[Revision tracking records]
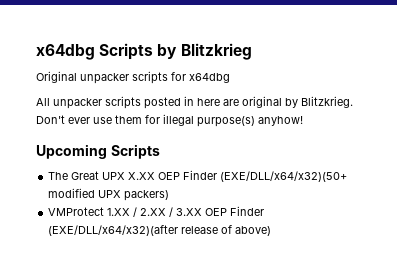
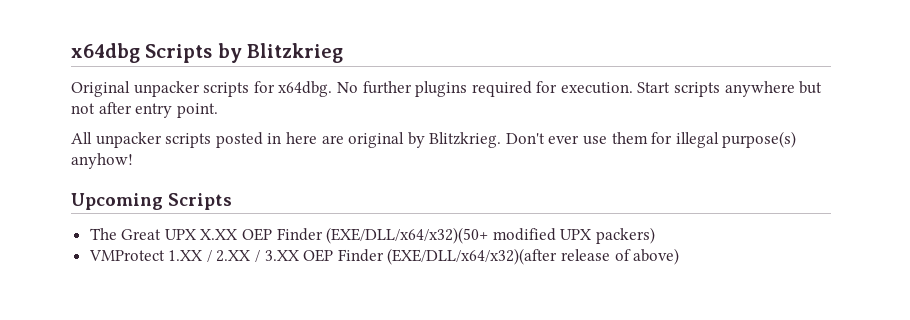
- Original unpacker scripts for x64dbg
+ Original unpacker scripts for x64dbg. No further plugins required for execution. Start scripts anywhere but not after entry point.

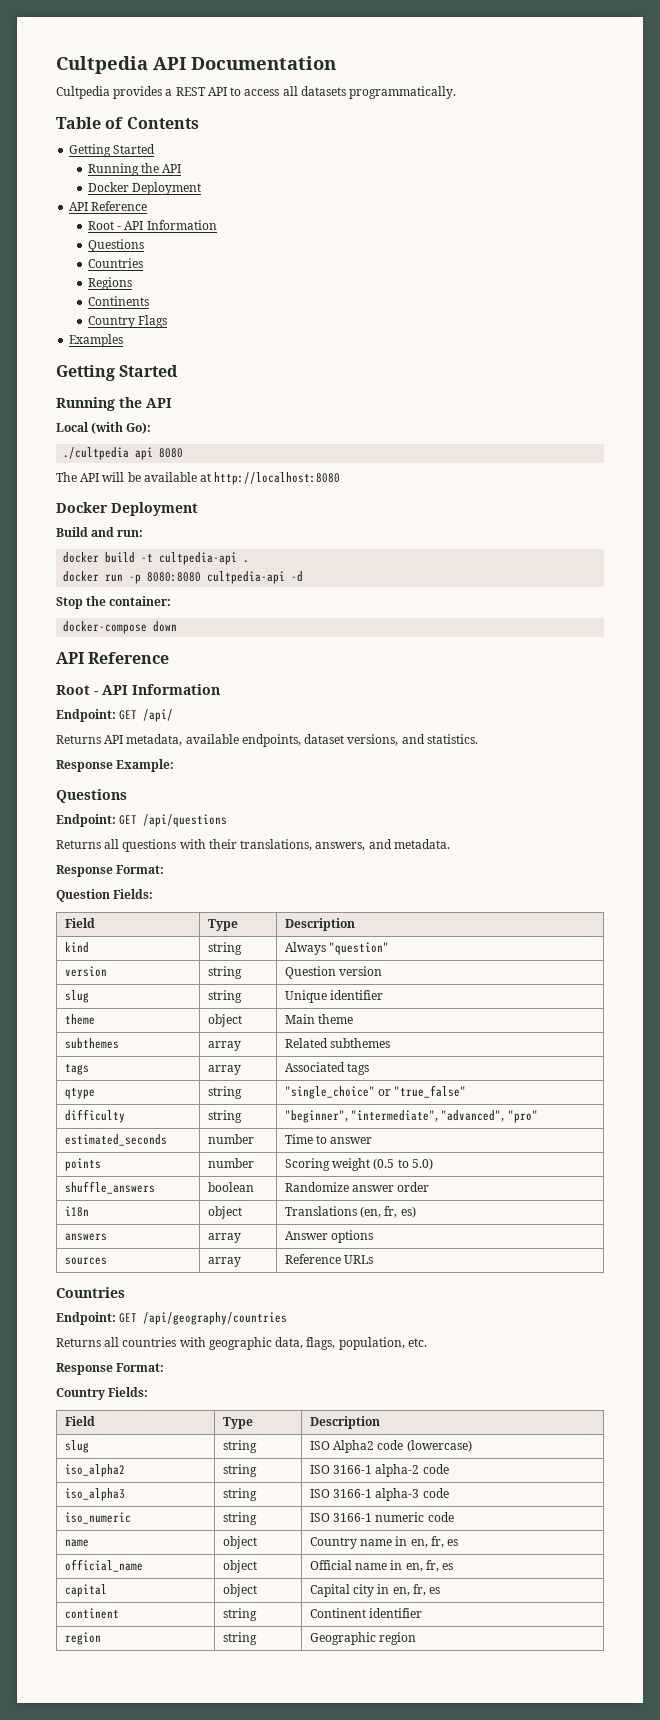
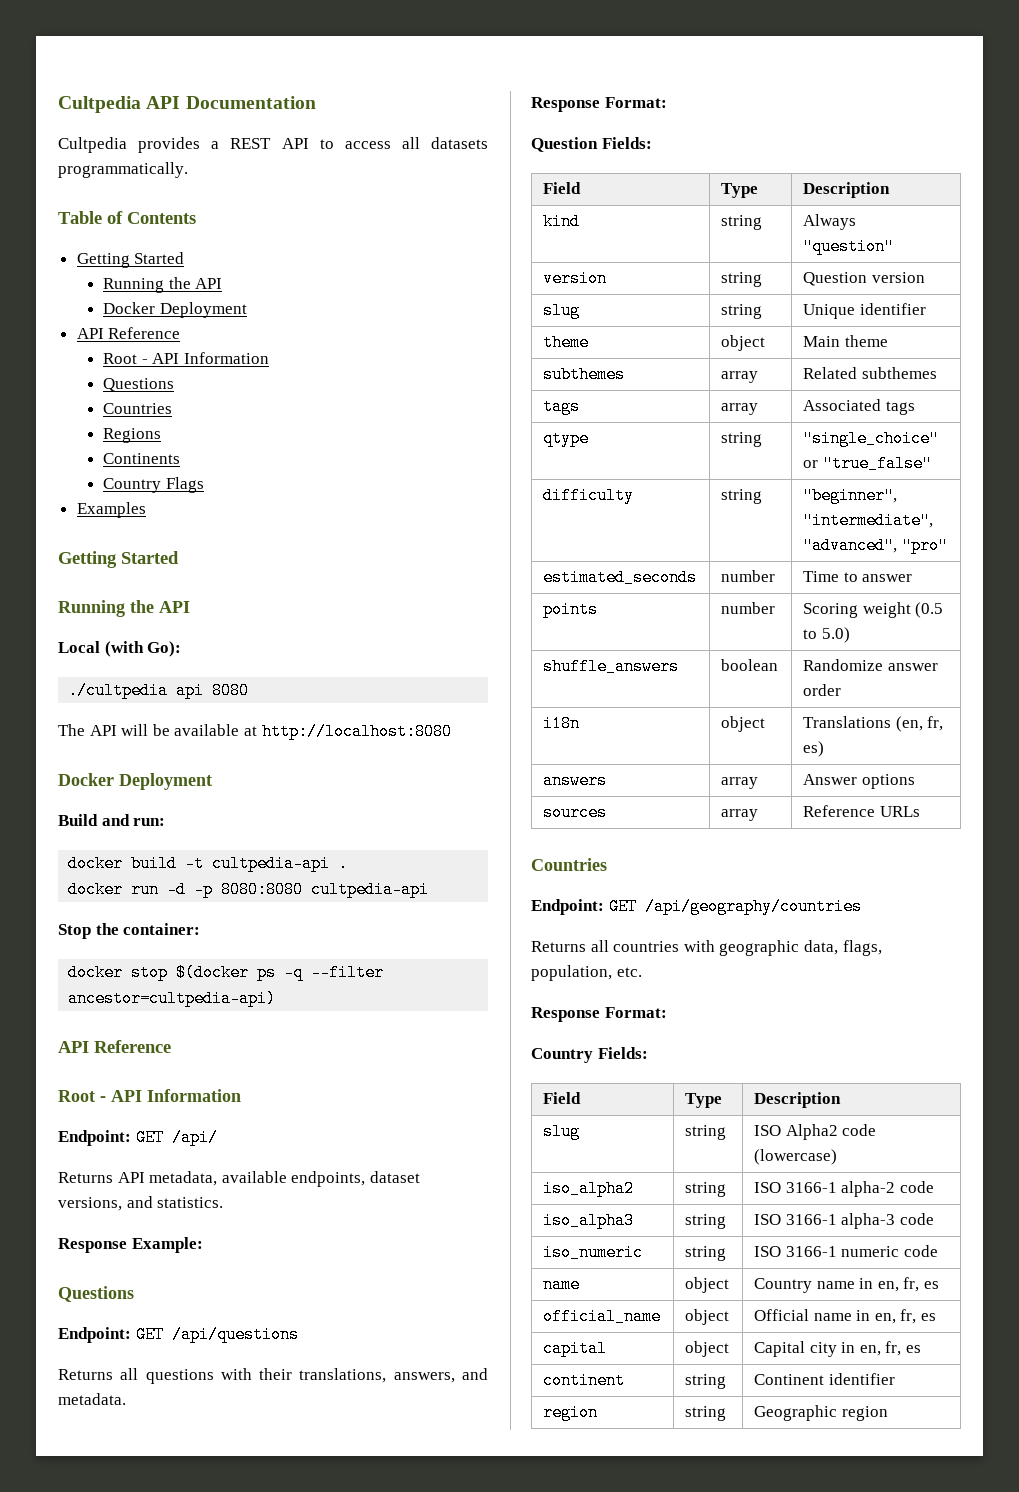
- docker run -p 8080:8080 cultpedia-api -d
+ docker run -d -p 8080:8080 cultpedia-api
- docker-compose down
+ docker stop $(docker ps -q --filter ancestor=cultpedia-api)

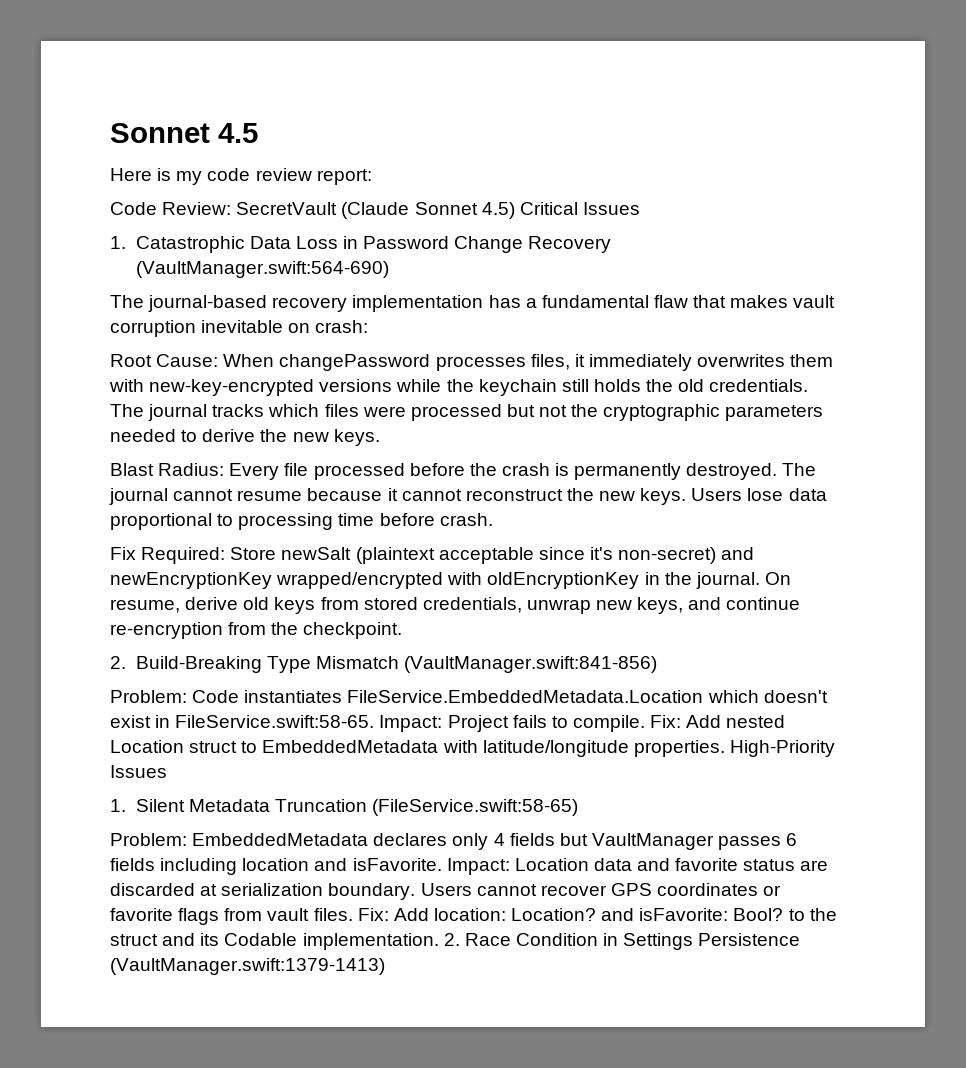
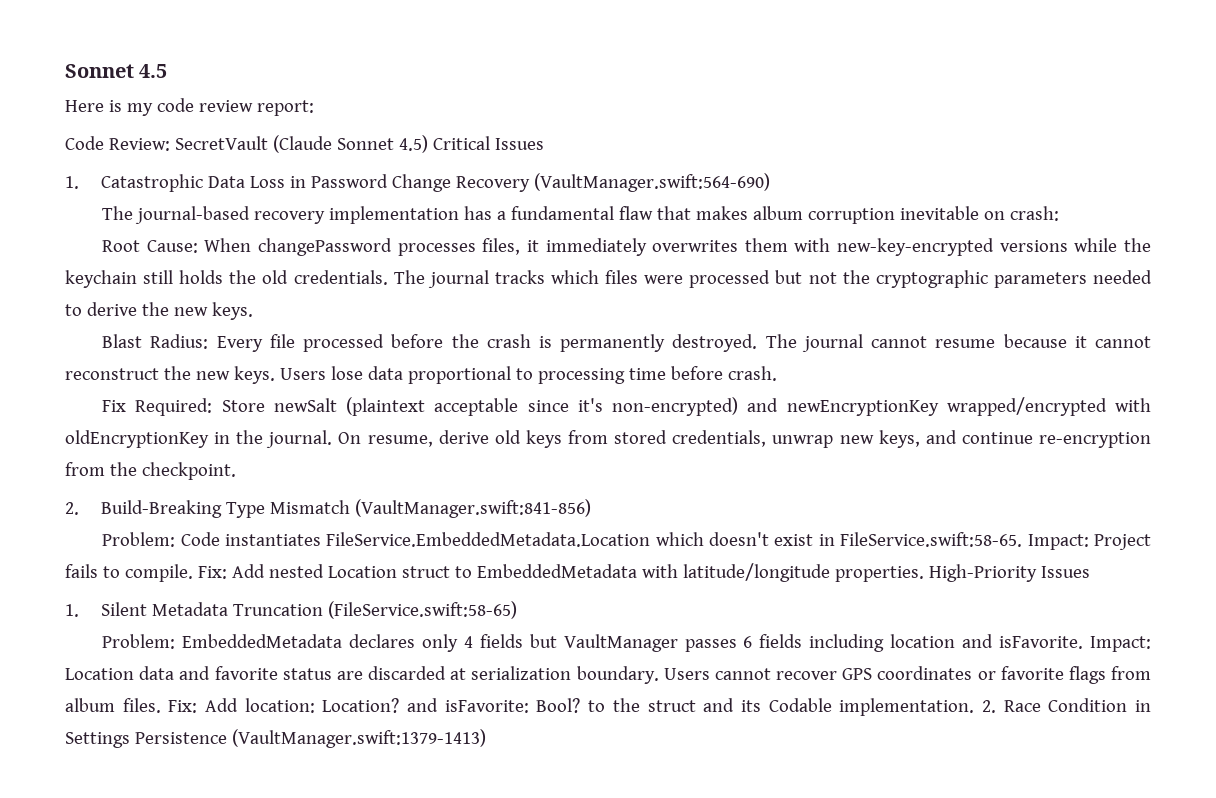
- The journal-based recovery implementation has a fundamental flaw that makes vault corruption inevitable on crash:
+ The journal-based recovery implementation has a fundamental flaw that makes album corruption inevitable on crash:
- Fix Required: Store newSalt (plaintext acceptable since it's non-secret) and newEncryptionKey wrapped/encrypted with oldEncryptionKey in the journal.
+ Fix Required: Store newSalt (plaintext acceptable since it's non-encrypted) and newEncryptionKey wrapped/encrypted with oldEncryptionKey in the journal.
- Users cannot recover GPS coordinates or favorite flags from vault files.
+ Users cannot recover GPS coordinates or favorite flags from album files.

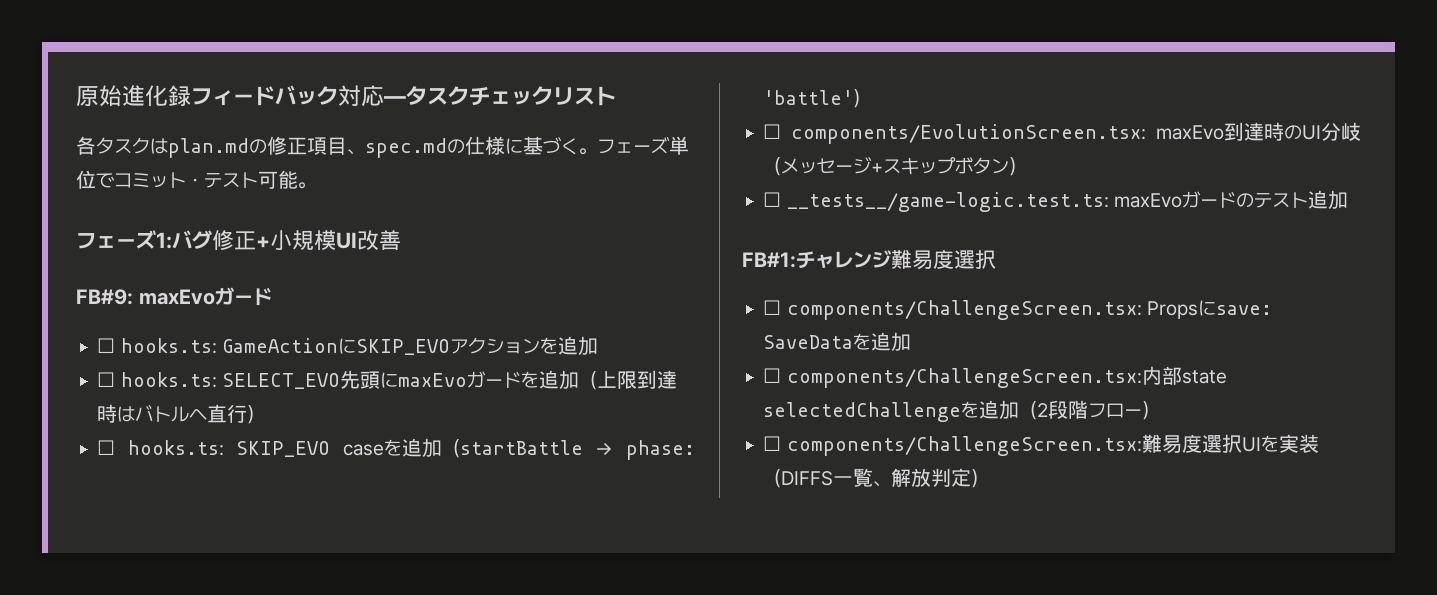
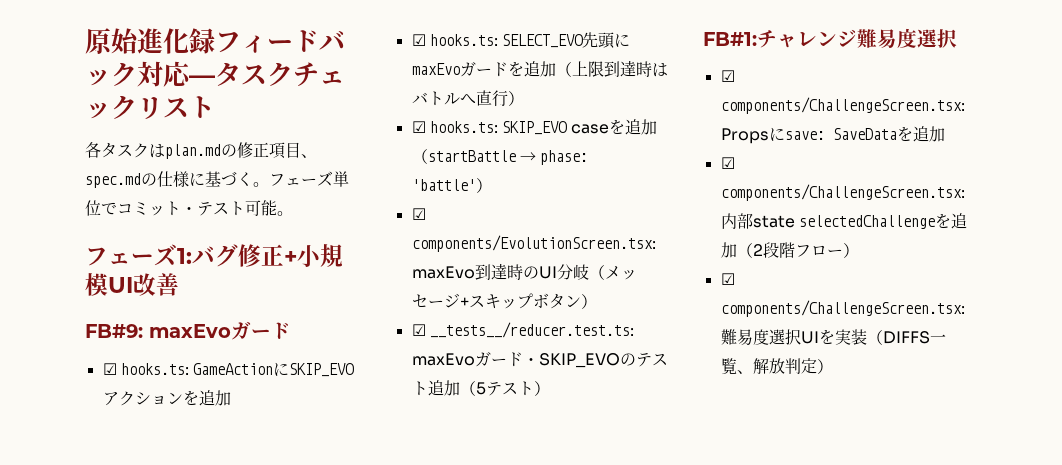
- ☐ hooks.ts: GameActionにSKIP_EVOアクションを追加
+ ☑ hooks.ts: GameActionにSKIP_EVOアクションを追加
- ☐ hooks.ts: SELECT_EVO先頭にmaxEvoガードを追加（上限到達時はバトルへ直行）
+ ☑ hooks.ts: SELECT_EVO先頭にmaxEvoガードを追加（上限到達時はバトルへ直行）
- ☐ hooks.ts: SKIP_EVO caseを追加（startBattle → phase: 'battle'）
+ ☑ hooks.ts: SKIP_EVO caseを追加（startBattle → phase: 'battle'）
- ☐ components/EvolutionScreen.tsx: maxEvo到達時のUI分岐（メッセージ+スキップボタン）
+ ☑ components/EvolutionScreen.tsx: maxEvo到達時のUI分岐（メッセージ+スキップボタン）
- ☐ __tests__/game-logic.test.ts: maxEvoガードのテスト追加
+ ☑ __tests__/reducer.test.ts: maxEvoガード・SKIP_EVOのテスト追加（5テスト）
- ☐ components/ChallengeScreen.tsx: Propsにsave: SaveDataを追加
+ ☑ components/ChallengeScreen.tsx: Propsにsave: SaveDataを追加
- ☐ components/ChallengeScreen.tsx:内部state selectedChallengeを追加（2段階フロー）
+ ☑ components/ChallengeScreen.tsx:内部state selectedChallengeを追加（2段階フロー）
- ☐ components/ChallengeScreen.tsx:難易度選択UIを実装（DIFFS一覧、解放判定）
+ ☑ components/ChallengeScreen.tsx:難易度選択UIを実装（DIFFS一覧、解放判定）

§ TASK ITEM
The answer should match the data above word for word, with no pictures in it.

§ SOLUTION TO THIS PROBLEM
- Original unpacker scripts for x64dbg
+ Original unpacker scripts for x64dbg. No further plugins required for execution. Start scripts anywhere but not after entry point.

- docker run -p 8080:8080 cultpedia-api -d
+ docker run -d -p 8080:8080 cultpedia-api
- docker-compose down
+ docker stop $(docker ps -q --filter ancestor=cultpedia-api)

- The journal-based recovery implementation has a fundamental flaw that makes vault corruption inevitable on crash:
+ The journal-based recovery implementation has a fundamental flaw that makes album corruption inevitable on crash:
- Fix Required: Store newSalt (plaintext acceptable since it's non-secret) and newEncryptionKey wrapped/encrypted with oldEncryptionKey in the journal.
+ Fix Required: Store newSalt (plaintext acceptable since it's non-encrypted) and newEncryptionKey wrapped/encrypted with oldEncryptionKey in the journal.
- Users cannot recover GPS coordinates or favorite flags from vault files.
+ Users cannot recover GPS coordinates or favorite flags from album files.

- ☐ hooks.ts: GameActionにSKIP_EVOアクションを追加
+ ☑ hooks.ts: GameActionにSKIP_EVOアクションを追加
- ☐ hooks.ts: SELECT_EVO先頭にmaxEvoガードを追加（上限到達時はバトルへ直行）
+ ☑ hooks.ts: SELECT_EVO先頭にmaxEvoガードを追加（上限到達時はバトルへ直行）
- ☐ hooks.ts: SKIP_EVO caseを追加（startBattle → phase: 'battle'）
+ ☑ hooks.ts: SKIP_EVO caseを追加（startBattle → phase: 'battle'）
- ☐ components/EvolutionScreen.tsx: maxEvo到達時のUI分岐（メッセージ+スキップボタン）
+ ☑ components/EvolutionScreen.tsx: maxEvo到達時のUI分岐（メッセージ+スキップボタン）
- ☐ __tests__/game-logic.test.ts: maxEvoガードのテスト追加
+ ☑ __tests__/reducer.test.ts: maxEvoガード・SKIP_EVOのテスト追加（5テスト）
- ☐ components/ChallengeScreen.tsx: Propsにsave: SaveDataを追加
+ ☑ components/ChallengeScreen.tsx: Propsにsave: SaveDataを追加
- ☐ components/ChallengeScreen.tsx:内部state selectedChallengeを追加（2段階フロー）
+ ☑ components/ChallengeScreen.tsx:内部state selectedChallengeを追加（2段階フロー）
- ☐ components/ChallengeScreen.tsx:難易度選択UIを実装（DIFFS一覧、解放判定）
+ ☑ components/ChallengeScreen.tsx:難易度選択UIを実装（DIFFS一覧、解放判定）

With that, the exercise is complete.